Hospital-acquired conditions as defined by CMS are a specific set of 14 medical categories used for Medicare payment purposes — distinct from the broader clinical concept of healthcare-associated infections (HAIs). Under the Deficit Reduction Act of 2005, Section 5001(c), CMS identified 14 categories of hospital-acquired conditions for which hospitals do not receive additional Medicare payment when the condition was not present on admission. The defining feature is timing: a condition counts as a HAC only when it develops during the inpatient stay rather than being carried in by the patient.
Statutory definition under the Deficit Reduction Act of 2005
The Deficit Reduction Act of 2005 directed the Secretary of Health and Human Services to identify conditions that are high-cost or high-volume, that result in a higher-paying diagnosis-related group (DRG) when present as a secondary diagnosis, and that could reasonably have been prevented through the application of evidence-based guidelines. CMS implemented the provision beginning October 1, 2008. From that date, when one of the listed conditions is acquired during a stay, Medicare no longer assigns the case to the higher-paying DRG that the condition would otherwise trigger.

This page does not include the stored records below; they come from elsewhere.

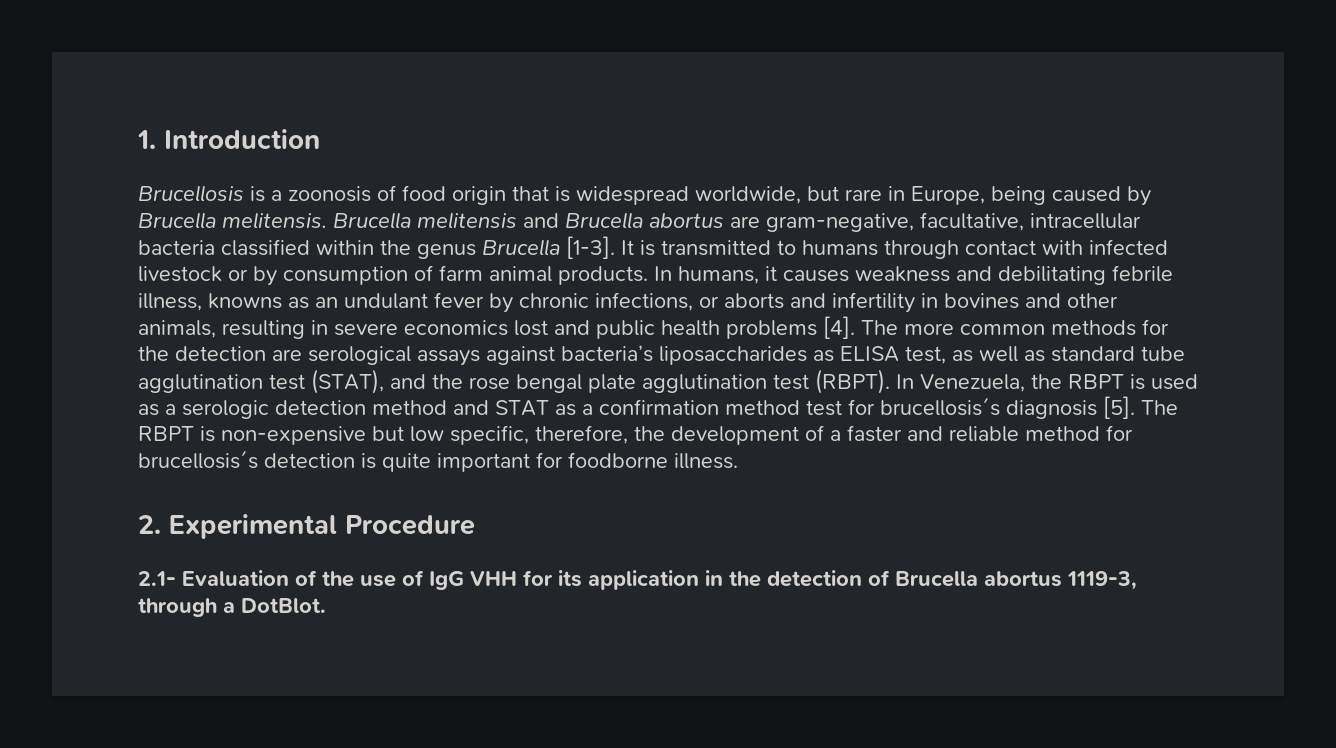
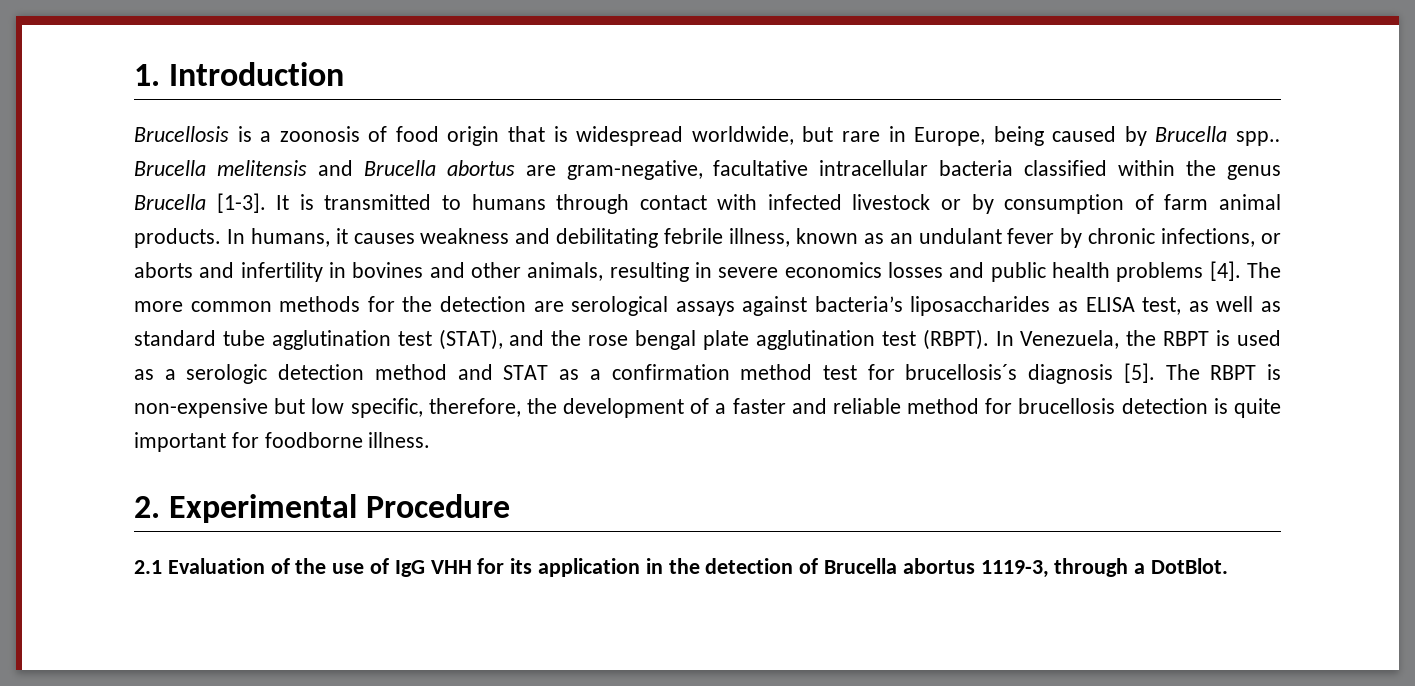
- Brucellosis is a zoonosis of food origin that is widespread worldwide, but rare in Europe, being caused by Brucella melitensis.
+ Brucellosis is a zoonosis of food origin that is widespread worldwide, but rare in Europe, being caused by Brucella spp..
- Brucella melitensis and Brucella abortus are gram-negative, facultative, intracellular bacteria classified within the genus Brucella [1-3].
+ Brucella melitensis and Brucella abortus are gram-negative, facultative intracellular bacteria classified within the genus Brucella [1-3].
- In humans, it causes weakness and debilitating febrile illness, knowns as an undulant fever by chronic infections, or aborts and infertility in bovines and other animals, resulting in severe economics lost and public health problems [4].
+ In humans, it causes weakness and debilitating febrile illness, known as an undulant fever by chronic infections, or aborts and infertility in bovines and other animals, resulting in severe economics losses and public health problems [4].
- The RBPT is non-expensive but low specific, therefore, the development of a faster and reliable method for brucellosis´s detection is quite important for foodborne illness.
+ The RBPT is non-expensive but low specific, therefore, the development of a faster and reliable method for brucellosis detection is quite important for foodborne illness.
- 2.1- Evaluation of the use of IgG VHH for its application in the detection of Brucella abortus 1119-3, through a DotBlot.
+ 2.1 Evaluation of the use of IgG VHH for its application in the detection of Brucella abortus 1119-3, through a DotBlot.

The three CMS criteria for HAC classification
CMS uses three statutory tests to add a category to the HAC list: the condition must be high-cost, high-volume, or both; it must lead to a higher-paying DRG when reported as a complication or comorbidity; and it must be reasonably preventable through the application of evidence-based care. A category that meets these tests is added to the list, and the associated ICD-10 diagnosis codes are published annually so that hospital coders and payers apply the provision consistently.
How HACs differ from healthcare-associated infections (HAIs)

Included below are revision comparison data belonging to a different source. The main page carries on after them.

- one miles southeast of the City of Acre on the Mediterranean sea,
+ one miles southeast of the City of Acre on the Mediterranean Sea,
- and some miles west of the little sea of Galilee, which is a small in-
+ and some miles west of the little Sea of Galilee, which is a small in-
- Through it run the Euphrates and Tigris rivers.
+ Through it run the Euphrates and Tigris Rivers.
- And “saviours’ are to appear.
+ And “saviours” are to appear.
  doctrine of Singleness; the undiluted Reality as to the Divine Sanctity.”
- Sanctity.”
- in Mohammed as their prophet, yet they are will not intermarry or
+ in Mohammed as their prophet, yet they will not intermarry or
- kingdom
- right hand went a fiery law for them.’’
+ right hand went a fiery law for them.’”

HACs and healthcare-associated infections (HAIs) overlap but are not the same. A HAI is a clinical concept — an infection a patient contracts in the course of care. A CMS HAC is a payment-policy category: one of 14 defined events that change how Medicare pays for a case. Several of the HAC categories are infections, and five infection measures feed the separate HAC Reduction Program score, but the HAC list is a regulatory construct used to administer Medicare payment, not a clinical taxonomy. Throughout this page, the term refers to the CMS policy category.
The 14 HAC categories CMS tracks
CMS categorizes 14 types of hospital-acquired conditions under the Deficit Reduction Act of 2005; payment for these conditions does not increase when a HAC was not present on admission. The full list, with the specific conditions each category covers, is below.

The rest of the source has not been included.